> _Exercise instructions_
Give the data again word for word; drop the pictures.

> _Record excerpts_
-- -- --
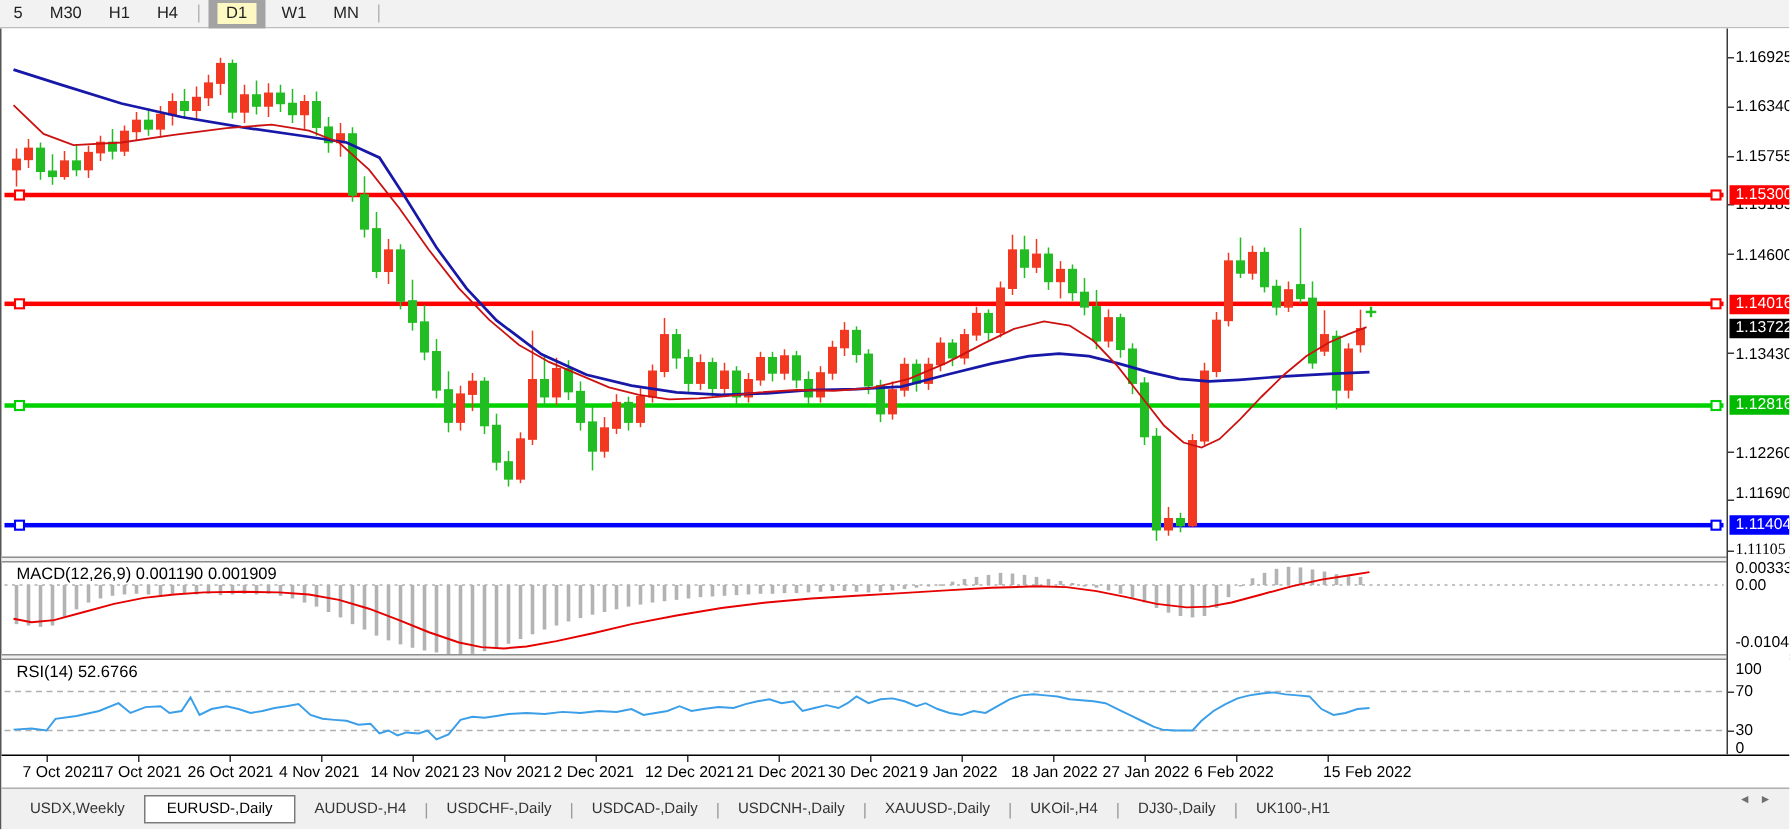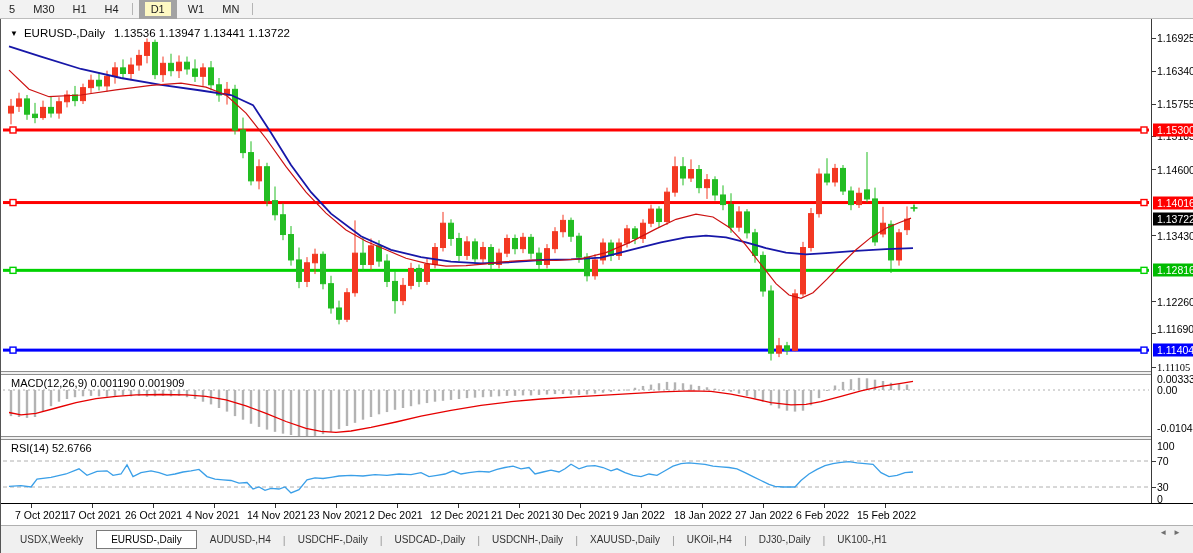--- a/index.html
+++ b/index.html
@@ -62,9 +62,6 @@
     </div>
 
   <div id="chart-win">
-    <div id="main-title">
-      <span class="tri">▼</span><span>EURUSD-,Daily</span><span class="ohlc">1.13536 1.13947 1.13441 1.13722</span>
-    </div>
 
     <svg id="svg-main" width="1150" height="349">
         <g>

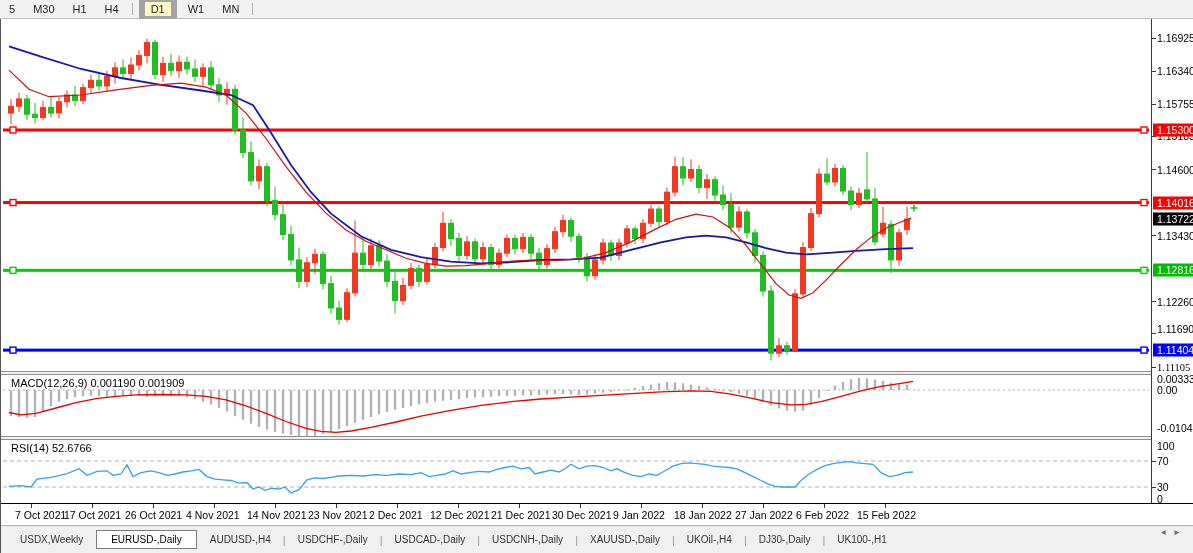--- a/index.html
+++ b/index.html
@@ -505,7 +505,7 @@
         <div class="date-tick" style="left: 762px;"></div>
         <div class="date-label" style="left: 795px;">6 Feb 2022</div>
         <div class="date-tick" style="left: 823px;"></div>
-        <div class="date-label" style="left: 856px;">15 Feb 2022</div>
+        <div class="date-label" style="left: 881px;">15 Feb 2022</div>
         <div class="date-tick" style="left: 884px;"></div>
       </div>
 

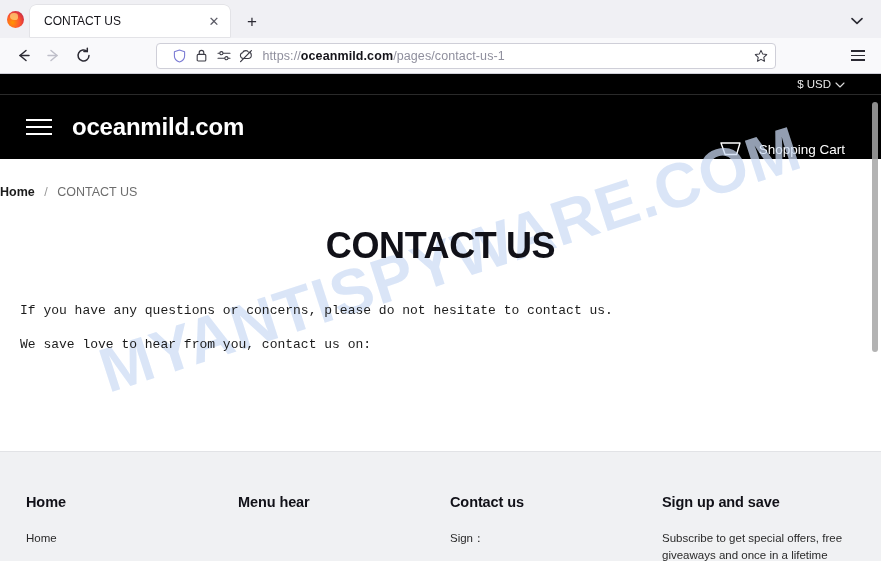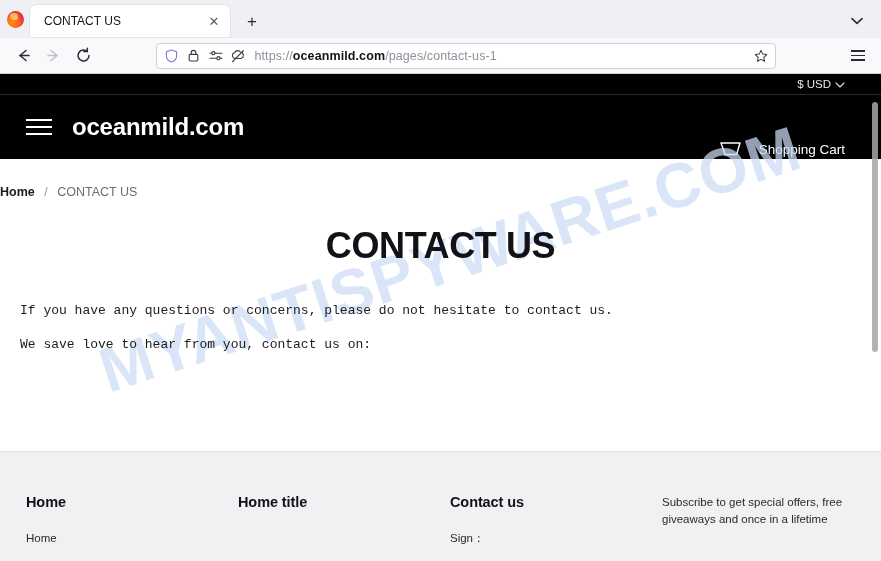--- a/index.html
+++ b/index.html
@@ -99,7 +99,7 @@
     border-radius: 4px;
     display: flex;
     align-items: center;
-    padding: 0 4px 0 6px;
+    padding: 0 4px 0 14px;
     gap: 4px;
   }
   .ubicon {

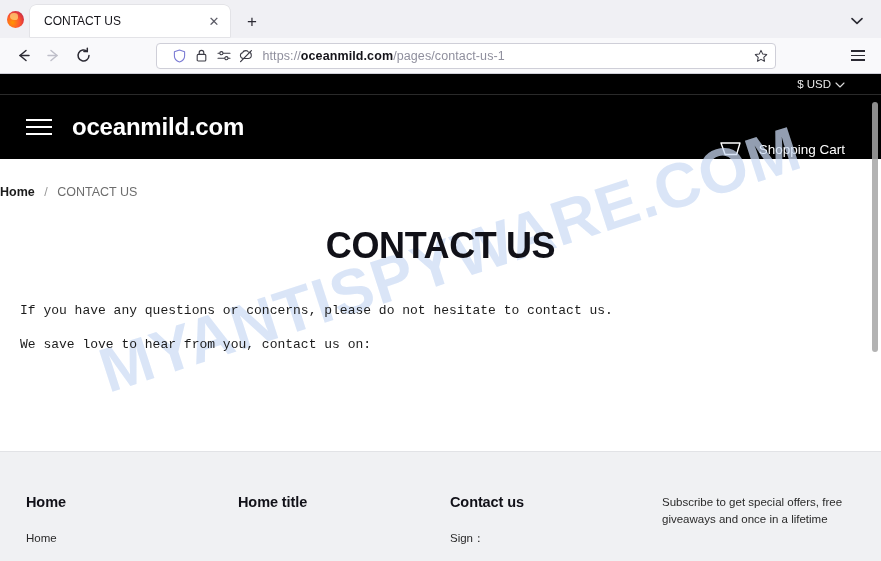--- a/index.html
+++ b/index.html
@@ -396,7 +396,7 @@
         <span class="fitem">Home</span>
       </div>
       <div class="fcol">
-        <h4>Home title</h4>
+        <h4>Menu hear</h4>
       </div>
       <div class="fcol">
         <h4>Contact us</h4>

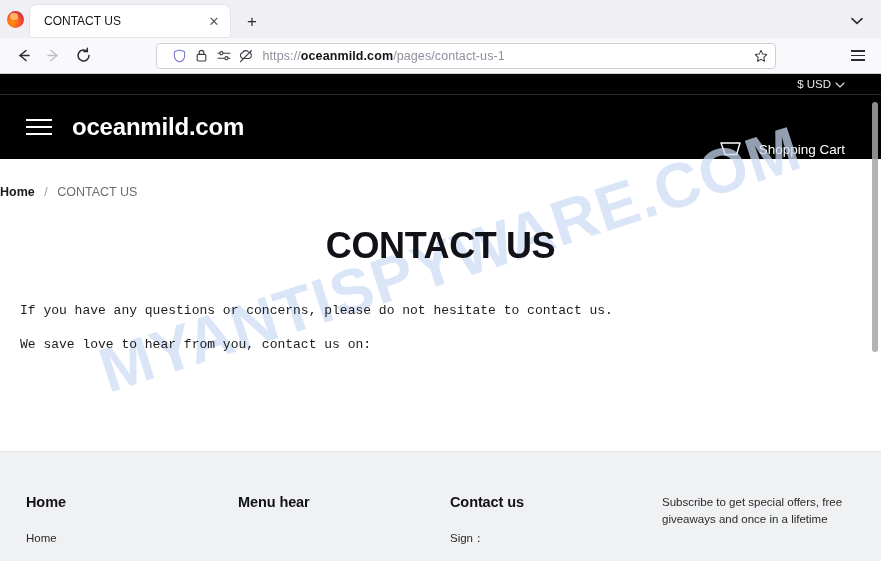--- a/index.html
+++ b/index.html
@@ -403,6 +403,7 @@
         <span class="fitem">Sign：</span>
       </div>
       <div class="fcol">
+        <h4>Sign up and save</h4>
         <span class="fitem">Subscribe to get special offers, free giveaways and once in a lifetime</span>
       </div>
     </div>

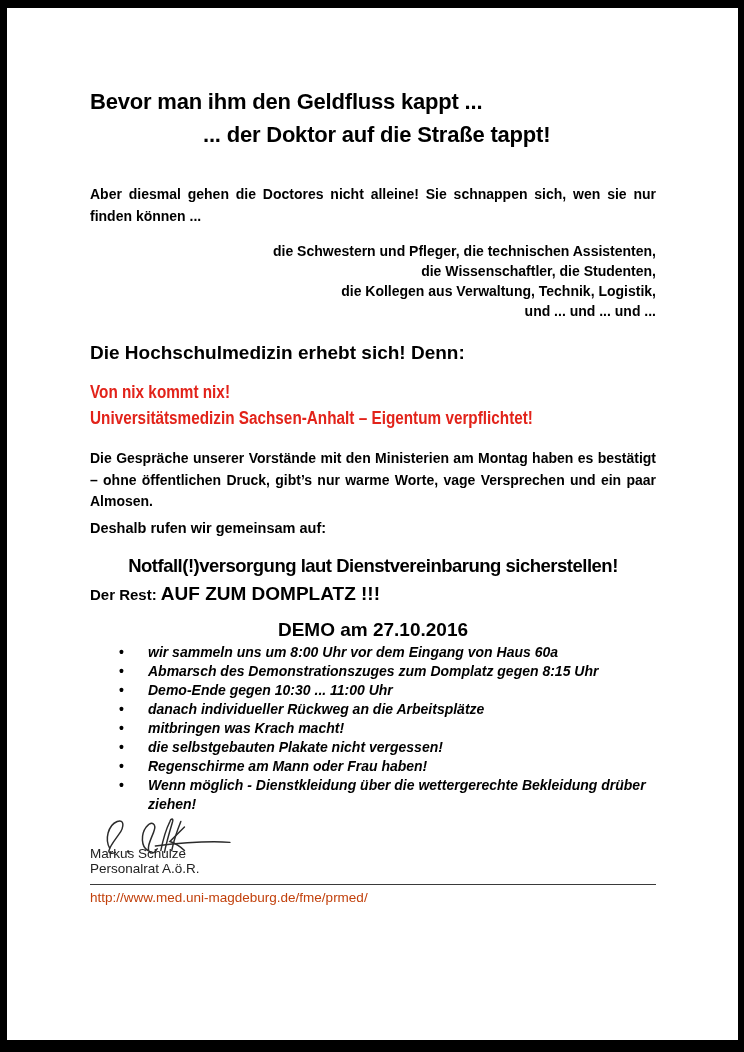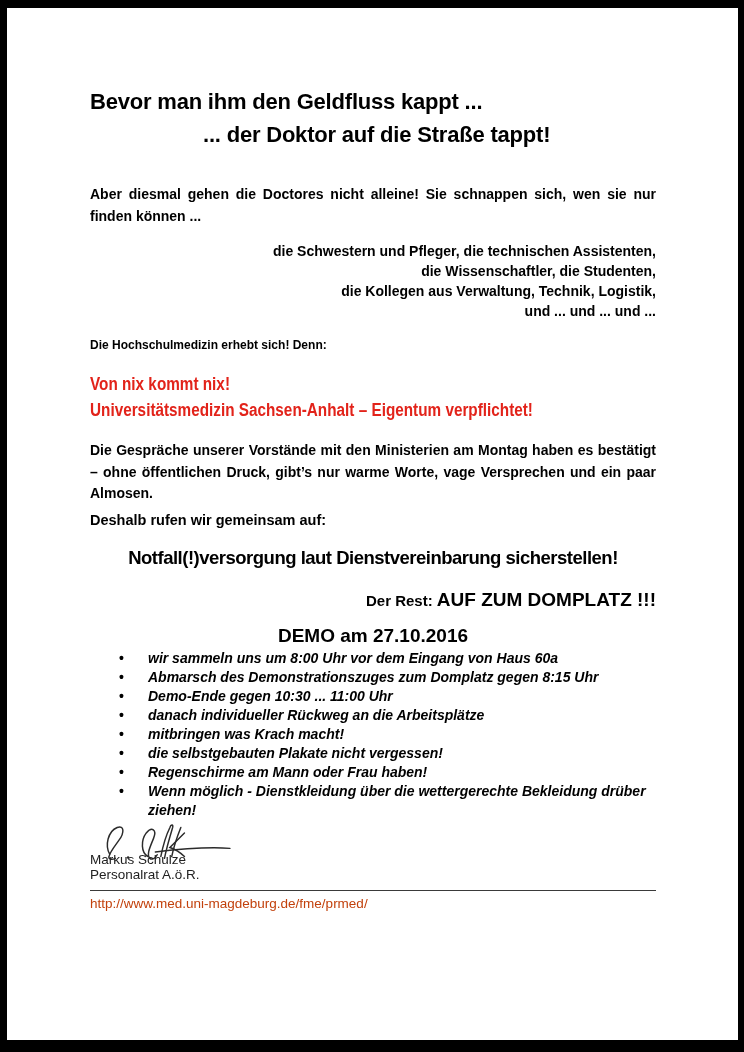--- a/index.html
+++ b/index.html
@@ -22,7 +22,7 @@
   .para{font-size:14px;line-height:21.5px;font-weight:bold;text-align:justify;}
   .intro{margin-top:33px;}
   .groups{margin-top:14px;font-size:14px;line-height:20px;font-weight:bold;text-align:right;}
-  .lead{margin-top:14px;font-size:12px;line-height:20px;font-weight:bold;}
+  .lead{margin-top:22px;font-size:19px;line-height:20px;font-weight:bold;}
   
   .slogans{margin-top:16px;line-height:26px;}
   .slogans div{

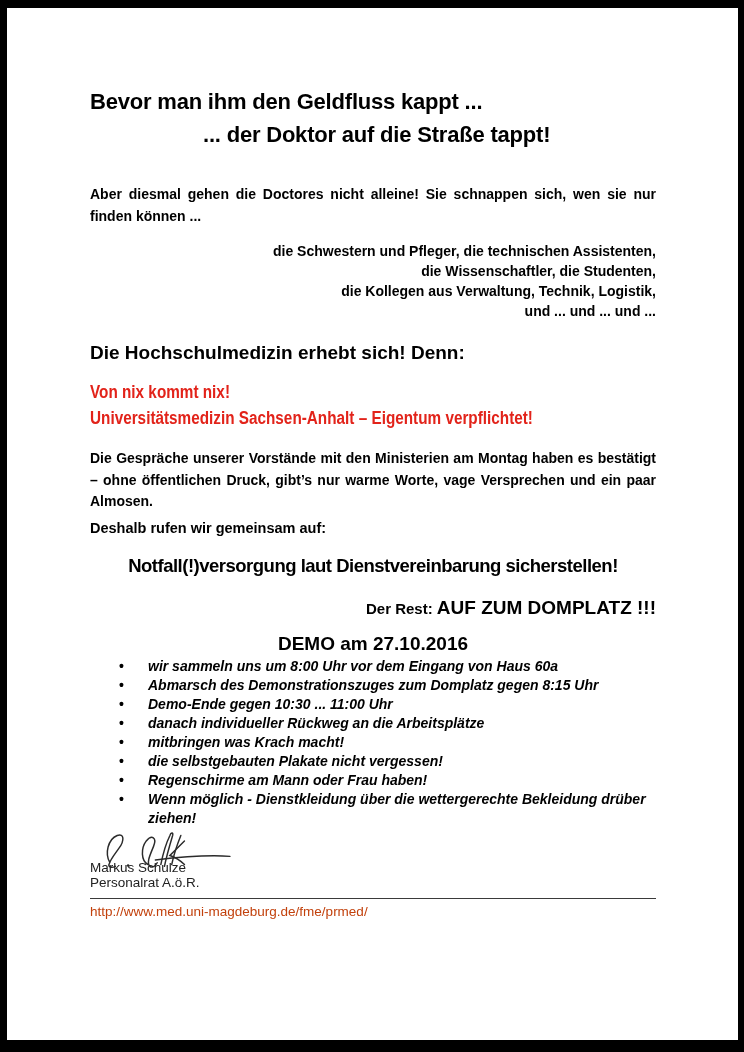--- a/index.html
+++ b/index.html
@@ -37,7 +37,7 @@
     margin-top:14px;text-align:center;font-size:18.5px;font-weight:bold;
     letter-spacing:-0.5px;white-space:nowrap;line-height:26px;
   }
-  .rest{margin-top:16px;text-align:right;line-height:26px;white-space:nowrap;}
+  .rest{margin-top:2px;text-align:left;line-height:26px;white-space:nowrap;}
   .rest .prefix{font-size:15px;font-weight:bold;}
   .rest .main{font-size:19px;font-weight:bold;}
   .demo-heading{margin-top:9px;text-align:center;font-size:19px;font-weight:bold;line-height:26px;}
-- -- --
> _Answer to the problem_
--- a/index.html
+++ b/index.html
@@ -62,9 +62,6 @@
     </div>
 
   <div id="chart-win">
-    <div id="main-title">
-      <span class="tri">▼</span><span>EURUSD-,Daily</span><span class="ohlc">1.13536 1.13947 1.13441 1.13722</span>
-    </div>
 
     <svg id="svg-main" width="1150" height="349">
         <g>

--- a/index.html
+++ b/index.html
@@ -505,7 +505,7 @@
         <div class="date-tick" style="left: 762px;"></div>
         <div class="date-label" style="left: 795px;">6 Feb 2022</div>
         <div class="date-tick" style="left: 823px;"></div>
-        <div class="date-label" style="left: 856px;">15 Feb 2022</div>
+        <div class="date-label" style="left: 881px;">15 Feb 2022</div>
         <div class="date-tick" style="left: 884px;"></div>
       </div>
 

--- a/index.html
+++ b/index.html
@@ -99,7 +99,7 @@
     border-radius: 4px;
     display: flex;
     align-items: center;
-    padding: 0 4px 0 6px;
+    padding: 0 4px 0 14px;
     gap: 4px;
   }
   .ubicon {

--- a/index.html
+++ b/index.html
@@ -396,7 +396,7 @@
         <span class="fitem">Home</span>
       </div>
       <div class="fcol">
-        <h4>Home title</h4>
+        <h4>Menu hear</h4>
       </div>
       <div class="fcol">
         <h4>Contact us</h4>

--- a/index.html
+++ b/index.html
@@ -403,6 +403,7 @@
         <span class="fitem">Sign：</span>
       </div>
       <div class="fcol">
+        <h4>Sign up and save</h4>
         <span class="fitem">Subscribe to get special offers, free giveaways and once in a lifetime</span>
       </div>
     </div>

--- a/index.html
+++ b/index.html
@@ -22,7 +22,7 @@
   .para{font-size:14px;line-height:21.5px;font-weight:bold;text-align:justify;}
   .intro{margin-top:33px;}
   .groups{margin-top:14px;font-size:14px;line-height:20px;font-weight:bold;text-align:right;}
-  .lead{margin-top:14px;font-size:12px;line-height:20px;font-weight:bold;}
+  .lead{margin-top:22px;font-size:19px;line-height:20px;font-weight:bold;}
   
   .slogans{margin-top:16px;line-height:26px;}
   .slogans div{

--- a/index.html
+++ b/index.html
@@ -37,7 +37,7 @@
     margin-top:14px;text-align:center;font-size:18.5px;font-weight:bold;
     letter-spacing:-0.5px;white-space:nowrap;line-height:26px;
   }
-  .rest{margin-top:16px;text-align:right;line-height:26px;white-space:nowrap;}
+  .rest{margin-top:2px;text-align:left;line-height:26px;white-space:nowrap;}
   .rest .prefix{font-size:15px;font-weight:bold;}
   .rest .main{font-size:19px;font-weight:bold;}
   .demo-heading{margin-top:9px;text-align:center;font-size:19px;font-weight:bold;line-height:26px;}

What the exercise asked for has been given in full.